## THE PROBLEM
All lines with the word "Sans" must be pulled from the entries below.

Items from a data source
########################################
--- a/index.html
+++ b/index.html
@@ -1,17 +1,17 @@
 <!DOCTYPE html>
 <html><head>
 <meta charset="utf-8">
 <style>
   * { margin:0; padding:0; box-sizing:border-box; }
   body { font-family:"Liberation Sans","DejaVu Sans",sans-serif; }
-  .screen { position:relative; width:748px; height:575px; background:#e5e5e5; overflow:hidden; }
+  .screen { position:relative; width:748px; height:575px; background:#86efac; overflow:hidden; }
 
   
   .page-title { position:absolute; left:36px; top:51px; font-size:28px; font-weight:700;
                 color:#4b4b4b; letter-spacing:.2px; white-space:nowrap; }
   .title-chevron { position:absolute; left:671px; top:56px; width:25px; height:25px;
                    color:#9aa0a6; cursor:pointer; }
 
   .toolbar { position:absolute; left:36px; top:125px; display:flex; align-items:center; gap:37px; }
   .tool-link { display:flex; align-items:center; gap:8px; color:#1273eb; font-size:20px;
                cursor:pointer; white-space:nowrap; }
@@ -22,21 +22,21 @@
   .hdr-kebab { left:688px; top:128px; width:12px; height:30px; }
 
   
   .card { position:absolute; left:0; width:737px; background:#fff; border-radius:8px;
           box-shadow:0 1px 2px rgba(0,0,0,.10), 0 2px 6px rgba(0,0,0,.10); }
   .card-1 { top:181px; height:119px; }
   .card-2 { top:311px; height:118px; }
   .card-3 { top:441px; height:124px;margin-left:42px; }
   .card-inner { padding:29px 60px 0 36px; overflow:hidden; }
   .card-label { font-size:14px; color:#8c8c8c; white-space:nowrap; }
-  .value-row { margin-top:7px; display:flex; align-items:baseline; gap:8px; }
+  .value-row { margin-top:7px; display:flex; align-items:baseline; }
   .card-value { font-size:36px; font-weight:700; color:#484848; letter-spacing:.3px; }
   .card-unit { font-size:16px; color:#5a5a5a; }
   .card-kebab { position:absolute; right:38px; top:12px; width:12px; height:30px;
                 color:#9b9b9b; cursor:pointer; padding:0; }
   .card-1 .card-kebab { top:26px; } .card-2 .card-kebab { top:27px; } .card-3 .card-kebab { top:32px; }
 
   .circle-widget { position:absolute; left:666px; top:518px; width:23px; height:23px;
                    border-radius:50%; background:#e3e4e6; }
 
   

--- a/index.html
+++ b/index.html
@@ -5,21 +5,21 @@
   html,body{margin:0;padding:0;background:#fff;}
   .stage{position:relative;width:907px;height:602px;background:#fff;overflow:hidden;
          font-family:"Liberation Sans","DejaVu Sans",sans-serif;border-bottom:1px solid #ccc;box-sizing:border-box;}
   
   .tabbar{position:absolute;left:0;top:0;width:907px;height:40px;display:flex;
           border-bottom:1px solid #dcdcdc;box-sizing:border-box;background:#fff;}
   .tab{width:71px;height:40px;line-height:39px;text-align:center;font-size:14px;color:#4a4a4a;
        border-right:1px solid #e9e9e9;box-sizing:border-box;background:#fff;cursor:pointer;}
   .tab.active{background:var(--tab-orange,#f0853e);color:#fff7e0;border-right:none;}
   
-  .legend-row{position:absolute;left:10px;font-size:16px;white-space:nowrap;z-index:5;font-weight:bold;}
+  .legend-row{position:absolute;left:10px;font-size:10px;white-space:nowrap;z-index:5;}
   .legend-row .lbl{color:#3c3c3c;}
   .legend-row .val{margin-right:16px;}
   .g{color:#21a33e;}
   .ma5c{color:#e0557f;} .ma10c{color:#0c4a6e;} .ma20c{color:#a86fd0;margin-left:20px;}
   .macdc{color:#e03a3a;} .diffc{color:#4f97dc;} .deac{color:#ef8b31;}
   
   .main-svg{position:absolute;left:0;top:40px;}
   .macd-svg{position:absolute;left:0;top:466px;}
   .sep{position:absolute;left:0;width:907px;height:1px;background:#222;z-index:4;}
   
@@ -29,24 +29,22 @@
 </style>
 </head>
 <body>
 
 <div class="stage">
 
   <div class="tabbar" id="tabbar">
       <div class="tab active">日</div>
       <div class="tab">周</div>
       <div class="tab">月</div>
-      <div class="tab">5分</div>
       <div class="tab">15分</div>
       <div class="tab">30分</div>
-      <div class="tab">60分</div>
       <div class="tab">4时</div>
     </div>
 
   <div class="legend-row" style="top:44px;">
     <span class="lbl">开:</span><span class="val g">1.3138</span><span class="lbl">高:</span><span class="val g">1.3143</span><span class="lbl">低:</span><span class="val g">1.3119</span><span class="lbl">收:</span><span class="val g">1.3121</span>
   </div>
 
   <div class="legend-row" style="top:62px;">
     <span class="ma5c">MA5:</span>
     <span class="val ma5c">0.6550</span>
########################################
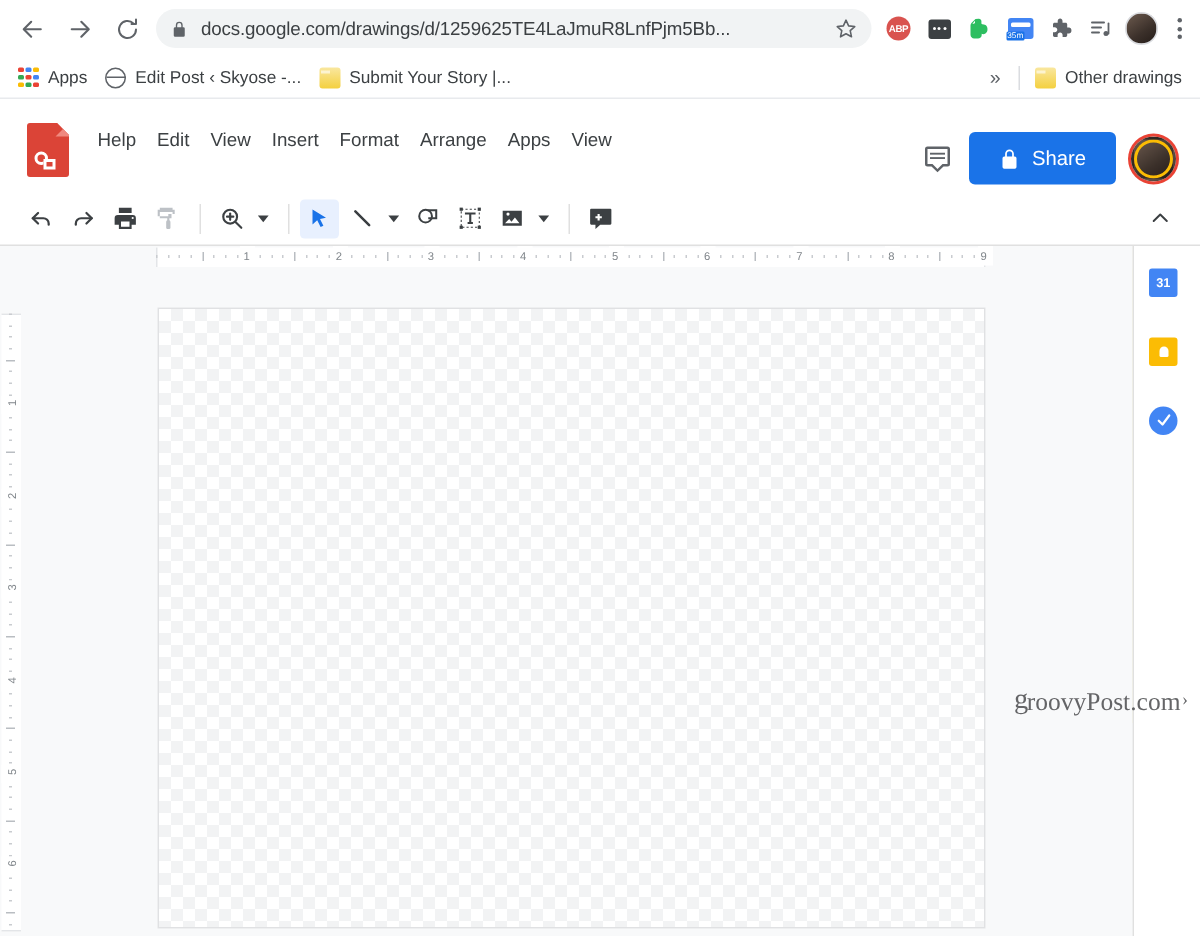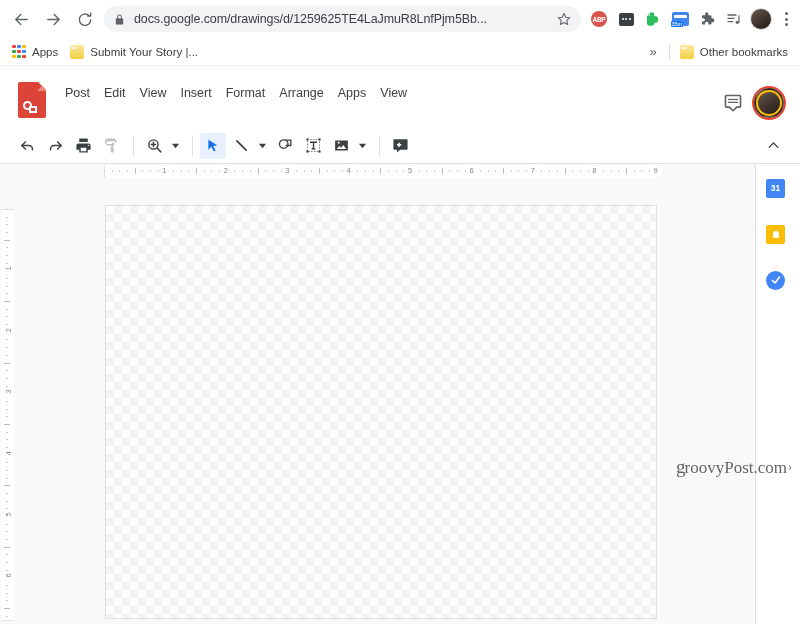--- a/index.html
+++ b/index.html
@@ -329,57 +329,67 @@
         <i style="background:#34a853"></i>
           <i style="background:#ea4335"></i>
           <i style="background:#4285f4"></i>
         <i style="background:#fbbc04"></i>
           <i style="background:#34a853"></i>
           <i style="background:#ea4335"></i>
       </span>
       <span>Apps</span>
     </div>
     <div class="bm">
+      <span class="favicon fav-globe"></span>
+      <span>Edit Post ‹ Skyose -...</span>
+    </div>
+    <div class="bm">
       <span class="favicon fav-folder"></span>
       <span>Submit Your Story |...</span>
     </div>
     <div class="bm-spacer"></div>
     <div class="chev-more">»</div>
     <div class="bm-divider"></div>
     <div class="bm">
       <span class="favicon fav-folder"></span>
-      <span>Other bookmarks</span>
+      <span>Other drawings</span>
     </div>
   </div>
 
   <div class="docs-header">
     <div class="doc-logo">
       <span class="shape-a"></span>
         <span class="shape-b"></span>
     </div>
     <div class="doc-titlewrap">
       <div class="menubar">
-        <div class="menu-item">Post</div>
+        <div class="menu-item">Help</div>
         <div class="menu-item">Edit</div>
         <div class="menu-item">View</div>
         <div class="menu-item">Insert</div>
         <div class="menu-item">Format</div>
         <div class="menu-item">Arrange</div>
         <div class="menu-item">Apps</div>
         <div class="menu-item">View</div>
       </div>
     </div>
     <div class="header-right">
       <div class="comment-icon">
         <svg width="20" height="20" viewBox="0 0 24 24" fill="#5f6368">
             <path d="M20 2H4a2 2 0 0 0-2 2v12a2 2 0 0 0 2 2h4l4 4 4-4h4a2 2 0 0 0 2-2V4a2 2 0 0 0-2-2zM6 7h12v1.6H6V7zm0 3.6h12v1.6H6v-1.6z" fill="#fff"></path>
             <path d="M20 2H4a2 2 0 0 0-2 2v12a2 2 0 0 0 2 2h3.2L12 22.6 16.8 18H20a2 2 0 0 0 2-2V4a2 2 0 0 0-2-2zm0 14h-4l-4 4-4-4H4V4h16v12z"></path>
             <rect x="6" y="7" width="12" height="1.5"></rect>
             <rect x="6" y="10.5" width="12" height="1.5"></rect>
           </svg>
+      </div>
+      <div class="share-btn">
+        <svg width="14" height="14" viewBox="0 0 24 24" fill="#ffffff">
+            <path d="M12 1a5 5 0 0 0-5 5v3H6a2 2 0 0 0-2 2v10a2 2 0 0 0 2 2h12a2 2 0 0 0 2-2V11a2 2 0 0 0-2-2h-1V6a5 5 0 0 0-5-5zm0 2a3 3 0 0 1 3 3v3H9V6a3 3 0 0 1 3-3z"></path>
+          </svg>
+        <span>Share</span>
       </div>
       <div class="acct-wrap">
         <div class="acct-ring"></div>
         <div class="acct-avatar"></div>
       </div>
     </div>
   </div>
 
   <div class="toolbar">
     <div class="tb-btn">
########################################
## RESPONSE TO THE EXERCISE
   body { font-family:"Liberation Sans","DejaVu Sans",sans-serif; }
          font-family:"Liberation Sans","DejaVu Sans",sans-serif;border-bottom:1px solid #ccc;box-sizing:border-box;}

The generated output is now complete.